First, teeth are expensive. It takes a lot of energy and resources to build teeth with strong enamel. Slurping food is much more economical when soft food is readily available. Second, this whale lived at a time in Earth’s history when the environment was rapidly changing. As Antarctica broke away from South America at the end of the Eocene, the ocean’s currents were disrupted. Now, with Antarctica alone, a massive current encircles the continent—a change that had massive implications for both atmospheric and ocean temperatures around the globe. While it remains unclear as to how this might specifically have impacted whales, what is clear is that the change in Earth’s climate was a spark that ignited dramatic evolutionary change.

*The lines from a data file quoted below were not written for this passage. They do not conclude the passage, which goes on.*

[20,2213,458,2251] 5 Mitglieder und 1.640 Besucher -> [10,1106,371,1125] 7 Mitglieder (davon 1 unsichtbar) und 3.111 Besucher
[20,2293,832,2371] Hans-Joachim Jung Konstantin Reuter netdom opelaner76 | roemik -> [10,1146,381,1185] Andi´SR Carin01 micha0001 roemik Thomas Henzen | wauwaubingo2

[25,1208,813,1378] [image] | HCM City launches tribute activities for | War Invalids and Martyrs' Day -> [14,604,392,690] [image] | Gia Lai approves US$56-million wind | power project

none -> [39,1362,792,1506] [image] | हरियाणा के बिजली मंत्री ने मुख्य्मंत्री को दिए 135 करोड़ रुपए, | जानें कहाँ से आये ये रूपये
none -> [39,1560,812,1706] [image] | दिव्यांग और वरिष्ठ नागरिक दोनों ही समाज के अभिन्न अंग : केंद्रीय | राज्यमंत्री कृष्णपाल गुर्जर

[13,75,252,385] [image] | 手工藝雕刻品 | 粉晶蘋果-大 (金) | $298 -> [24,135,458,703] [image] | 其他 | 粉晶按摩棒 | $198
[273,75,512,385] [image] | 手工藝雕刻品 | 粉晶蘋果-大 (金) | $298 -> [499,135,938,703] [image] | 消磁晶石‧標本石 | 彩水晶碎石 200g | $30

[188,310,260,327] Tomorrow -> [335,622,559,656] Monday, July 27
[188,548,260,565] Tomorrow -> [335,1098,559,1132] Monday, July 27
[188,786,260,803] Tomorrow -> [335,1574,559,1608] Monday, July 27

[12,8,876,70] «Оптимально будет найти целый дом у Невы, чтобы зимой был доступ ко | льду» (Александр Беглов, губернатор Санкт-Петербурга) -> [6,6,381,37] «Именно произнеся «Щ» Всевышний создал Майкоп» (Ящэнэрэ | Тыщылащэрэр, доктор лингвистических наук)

“Every time we find a different whale during this time it’s, ‘Oh this is different, this is weird.’ You find two whales right next to each other and they don’t look anything alike,” Peredo says.
Whales, usually relatively similar in feeding anatomy, are remarkably different during the Oligocene—the epoch immediately after the Eocene and the change in Earth’s geography. Some of these whales had teeth that looked like the jagged silhouette of a mountain ridge, while others had a simple conical tooth with just one point. There were even whales from the toothed whale lineage that lost their teeth and resorted to suction feeding. This diversity suggests that as the Earth was changing, whales were experimenting with the best feeding strategies, and by the end of the Oligocene they narrowed in on one simple shape that has persisted to this day.
As to when baleen emerged? Though it is still unclear, scientists have a guess. The common ancestor of all baleen whales is estimated to have lived 23 to 25 million years ago. It’s likely this undiscovered ancestor emerged during the time of intense change in the Oligocene. It is also during this time that the earliest common ancestor of today’s toothed whales emerged.
As our world again enters a new period of rapid climate change, taking the time to look back at how past whales adapted may shed light on how today’s whales will fare. Already there is evidence that whales are changing their migration routes and going after new sources of food. Whales will likely need to evolve more than just their behavior to survive and keep up with the changing world around them.